If we assume that the distribution of arrivals is Poisson, and the goal is to estimate the rate $\lambda$ given the data, this can be done through maximum likelihood estimation. If $X$ is the random number of arrivals in one minute, then $$\Pr[X = x] = e^{-\lambda} \frac{\lambda^x}{x!}, \quad x = 0, 1, 2, \ldots.$$ Thus $$\Pr[X \ge 4] = 1 - \Pr[X \le 3] = 1 - e^{-\lambda}\left(1 + \lambda + \frac{\lambda^2}{2} + \frac{\lambda^3}{6} \right).$$ It follows that the likelihood function for the observed sample of frequencies $\boldsymbol n = (n_1, n_2, n_3, n_4, n_5)$ is $$\begin{align*} \mathcal L(\lambda \mid \boldsymbol n) &= \Pr[X = 0]^{n_1}\Pr[X = 1]^{n_2}\Pr[X = 2]^{n_3}\Pr[X = 3]^{n_4} \Pr[X \ge 4]^{n_5} \\ &= \left( e^{-\lambda} \right)^{10} \left(e^{-\lambda} \lambda\right)^{26} \left(e^{-\lambda} \frac{\lambda^2}{2}\right)^{35} \left(e^{-\lambda} \frac{\lambda^3}{6}\right)^{24} \left(1 - e^{-\lambda}(1 + \lambda + \tfrac{1}{2}\lambda^2 + \tfrac{1}{6}\lambda^3)\right)^{5} \\ &\propto e^{-95\lambda} \lambda^{168} (6 - e^{-\lambda}(6+6\lambda+3\lambda^2+\lambda^3))^5 . \end{align*}$$ The log-likelihood is $$\ell(\lambda \mid \boldsymbol n) = -95 \lambda + 168 \log \lambda + 5 \log(6 - e^{-\lambda}(6+6\lambda+3\lambda^2+\lambda^3))$$ and its derivative is $$\frac{\partial \ell}{\partial \lambda} = -95 + 168\lambda^{-1} - \frac{5\lambda^3}{(6+6\lambda+3\lambda^2+\lambda^3)-6e^\lambda}.$$ Unfortunately, finding the critical value can only be done using numerical methods; we get $$\hat\lambda \approx 1.9047146490803639297$$ as the maximum likelihood estimator.
The result of this estimate serves as a basis for testing a goodness-of-fit hypothesis.

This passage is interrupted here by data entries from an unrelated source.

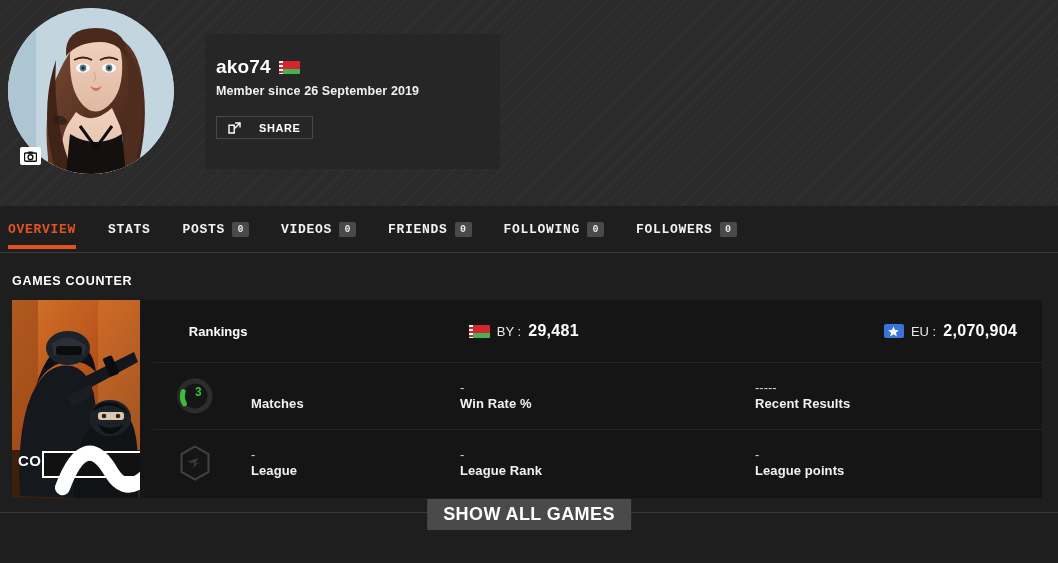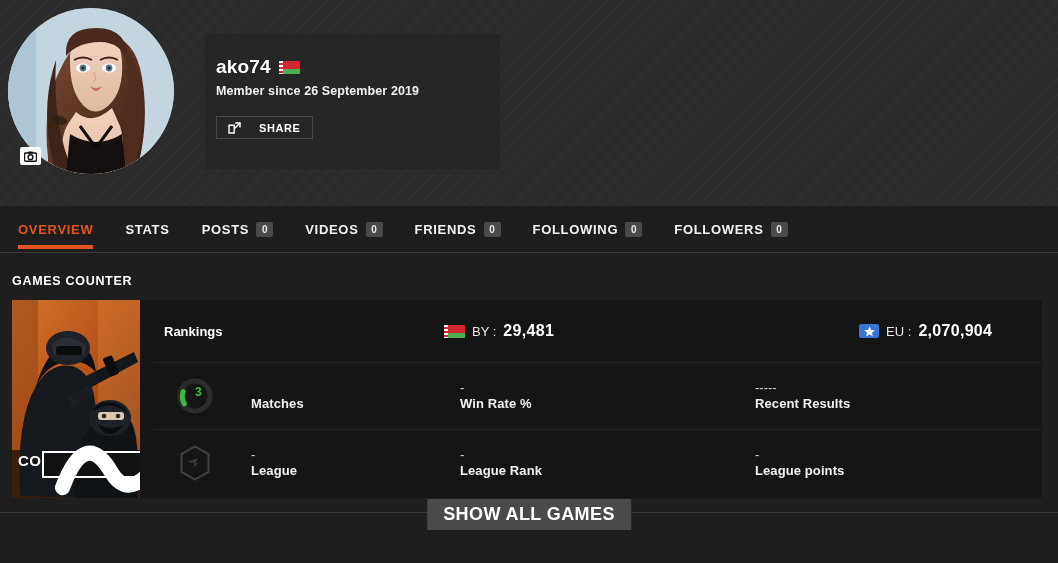--- a/index.html
+++ b/index.html
@@ -74,21 +74,21 @@
   }
   .share-btn svg { display:block; }
 
   
   .tabbar {
     position: relative;
     width: 1058px; height: 47px;
     background: #1e1e1e;
     border-bottom: 1px solid #3a3a3a;
     display: flex; align-items: center;
-    padding-left: 10px;
+    font-family: Liberation Mono, monospace;
   }
   .tab {
     display: flex; align-items: center; gap: 7px;
     height: 47px; padding: 0 16px;
     font-size: 13px; font-weight: bold; letter-spacing: .7px;
     color: #f2f2f2; cursor: pointer; position: relative;
   }
   .tab:first-child { padding-left: 8px; }
   .tab.active { color: #e2541f; }
   .tab.dim { color: #8c8c8c; }
@@ -132,20 +132,21 @@
   }
   .stats-btn svg { display:block; }
 
   .stat-panel {
     flex: 1; background: #151515; position: relative;
   }
 
   .rank-row {
     height: 62px; display: flex; align-items: center;
     padding-left: 24px;
+    justify-content: center;
   }
   .rank-label {
     font-size: 13px; font-weight: bold; color: #ffffff;
     width: 280px;
   }
   .rank-item { display: flex; align-items: center; gap: 7px; }
   .rank-item.eu { margin-left: 305px; }
   .rank-cc { font-size: 13px; color: #e9e9e9; font-weight: normal; }
   .rank-val { font-size: 16px; font-weight: bold; color: #ffffff; letter-spacing: .3px; }
   .flag-eu {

See this reference beginning on page 84, for the derivation of the test statistic, which is $$ \Lambda = 2 \sum_{i=1}^k n_i \log \frac{n_i}{n \pi_i(\hat\lambda)} \sim \chi^2_{k-2},$$ where $\pi_i$ is the expected probability of observing $X \in x_i$ under the assumption that $\lambda = \hat\lambda$, $n_i$ are the observed frequencies of $X \in x_i$, and $n = \sum n_i$ is the total number of observations. Here, there are $k = 5$ groups of frequencies collected, with $x_1 = \{0\}$, $x_1 = \{1\}$, and so on, until $x_5 = \{4, 5, 6, \ldots\}$ being the final "tail" group.
Using this, your value of the test statistic should be $$\Lambda \approx 12.58533.$$ Then compare this result against the sampling distribution of the test statistic, and compute the $p$-value.